▸ PROBLEM:
Reproduce exactly the final portion of the data: every line from the one containing "git clone https://github.com/siamx/compiler-front-end" through the last line, inclusive.

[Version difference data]

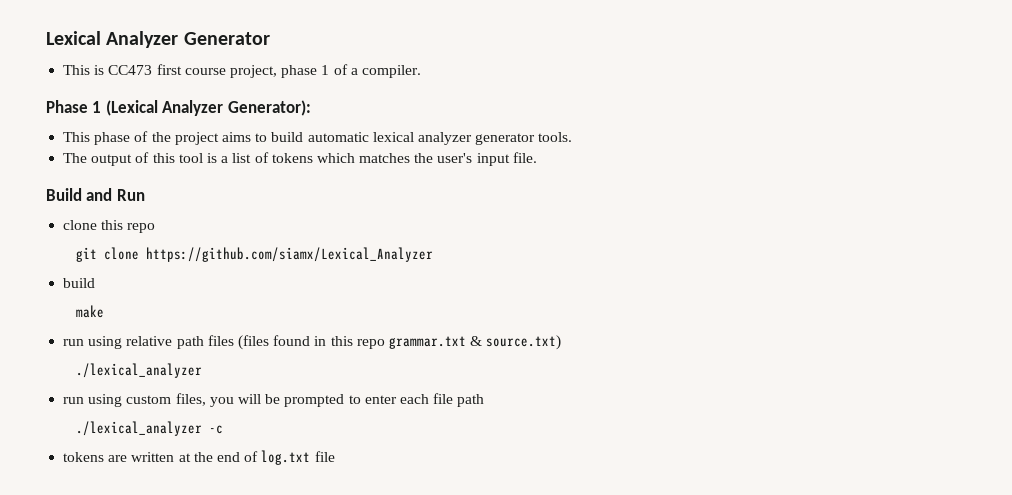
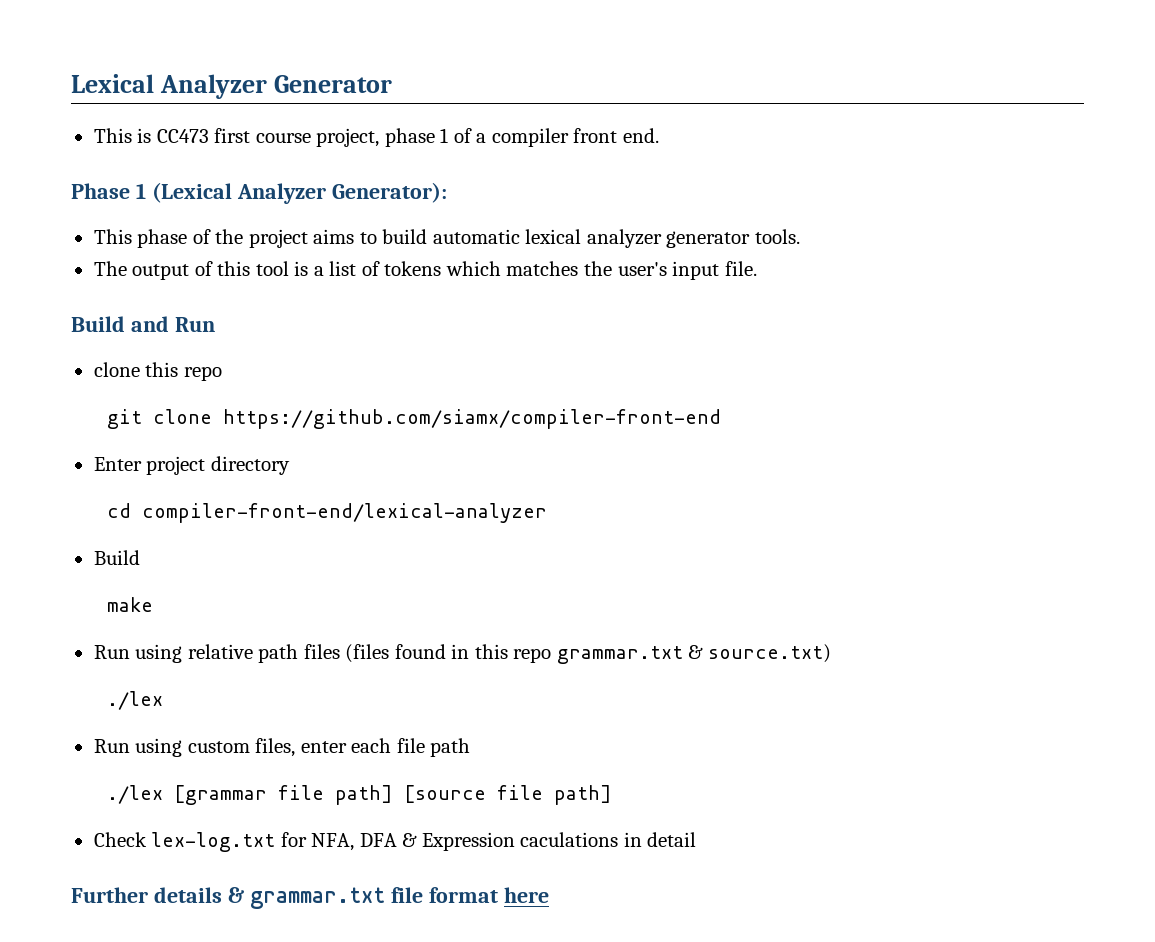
- This is CC473 first course project, phase 1 of a compiler.
+ This is CC473 first course project, phase 1 of a compiler front end.
- git clone https://github.com/siamx/Lexical_Analyzer
- build
+ git clone https://github.com/siamx/compiler-front-end
+ Enter project directory
+ cd compiler-front-end/lexical-analyzer
+ Build
- run using relative path files (files found in this repo grammar.txt & source.txt)
- ./lexical_analyzer
- run using custom files, you will be prompted to enter each file path
+ Run using relative path files (files found in this repo grammar.txt & source.txt)
+ ./lex
+ Run using custom files, enter each file path
- ./lexical_analyzer -c
- tokens are written at the end of log.txt file
+ ./lex [grammar file path] [source file path]
+ Check lex-log.txt for NFA, DFA & Expression caculations in detail
+ Further details & grammar.txt file format here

▸ SOLUTION FOR THIS TASK:
+ git clone https://github.com/siamx/compiler-front-end
+ Enter project directory
+ cd compiler-front-end/lexical-analyzer
+ Build
- run using relative path files (files found in this repo grammar.txt & source.txt)
- ./lexical_analyzer
- run using custom files, you will be prompted to enter each file path
+ Run using relative path files (files found in this repo grammar.txt & source.txt)
+ ./lex
+ Run using custom files, enter each file path
- ./lexical_analyzer -c
- tokens are written at the end of log.txt file
+ ./lex [grammar file path] [source file path]
+ Check lex-log.txt for NFA, DFA & Expression caculations in detail
+ Further details & grammar.txt file format here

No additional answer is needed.